■ EXERCISE AIM:
Copy the line containing "2022-05-24_19:28:00: 118.64 -> none", then all lines after it up to and including the final line of the material, exactly and without additions.

[INPUT DATA Boundary: Start]

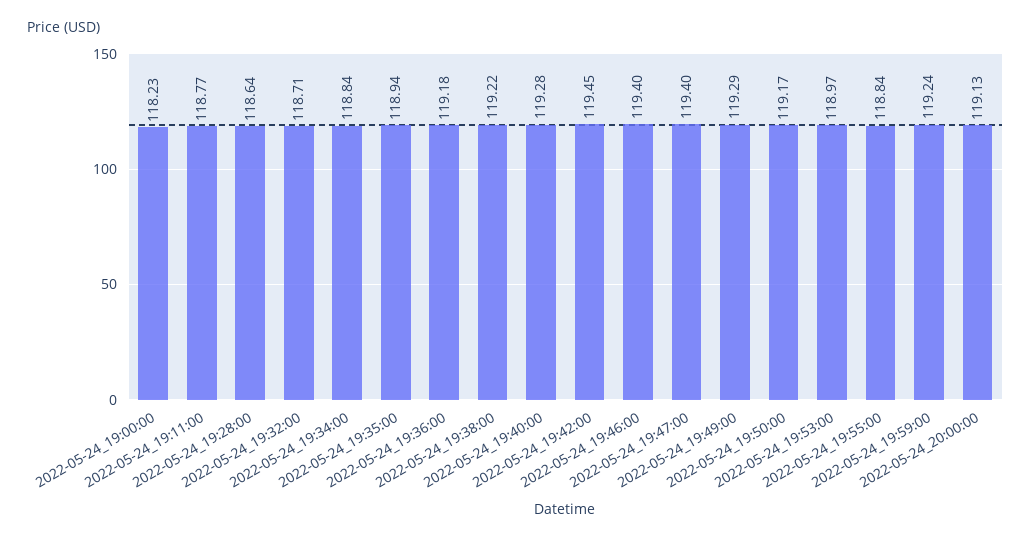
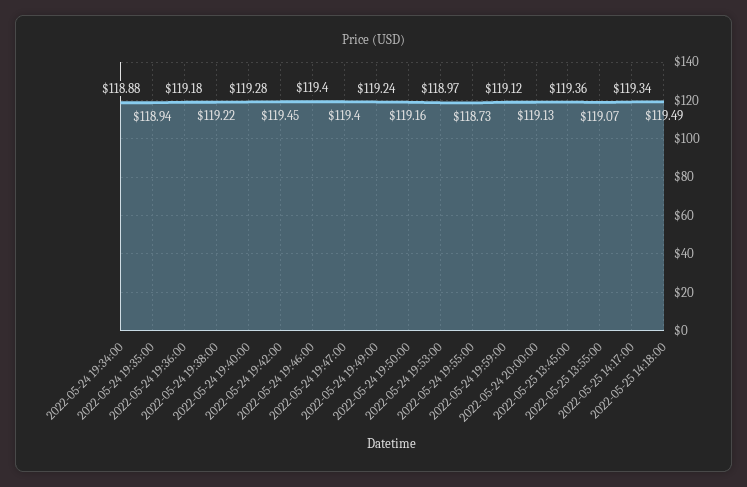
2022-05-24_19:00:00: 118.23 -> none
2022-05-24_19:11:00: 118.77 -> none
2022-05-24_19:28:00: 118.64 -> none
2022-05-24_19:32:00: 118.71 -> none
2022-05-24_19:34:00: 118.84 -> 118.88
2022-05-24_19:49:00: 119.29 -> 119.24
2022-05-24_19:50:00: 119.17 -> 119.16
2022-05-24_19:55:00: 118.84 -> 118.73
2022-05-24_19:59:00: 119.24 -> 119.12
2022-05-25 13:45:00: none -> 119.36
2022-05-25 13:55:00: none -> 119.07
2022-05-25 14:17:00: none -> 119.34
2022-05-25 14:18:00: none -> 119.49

[INPUT DATA Boundary: End]

■ RESPONSE TO THE TASK:
2022-05-24_19:28:00: 118.64 -> none
2022-05-24_19:32:00: 118.71 -> none
2022-05-24_19:34:00: 118.84 -> 118.88
2022-05-24_19:49:00: 119.29 -> 119.24
2022-05-24_19:50:00: 119.17 -> 119.16
2022-05-24_19:55:00: 118.84 -> 118.73
2022-05-24_19:59:00: 119.24 -> 119.12
2022-05-25 13:45:00: none -> 119.36
2022-05-25 13:55:00: none -> 119.07
2022-05-25 14:17:00: none -> 119.34
2022-05-25 14:18:00: none -> 119.49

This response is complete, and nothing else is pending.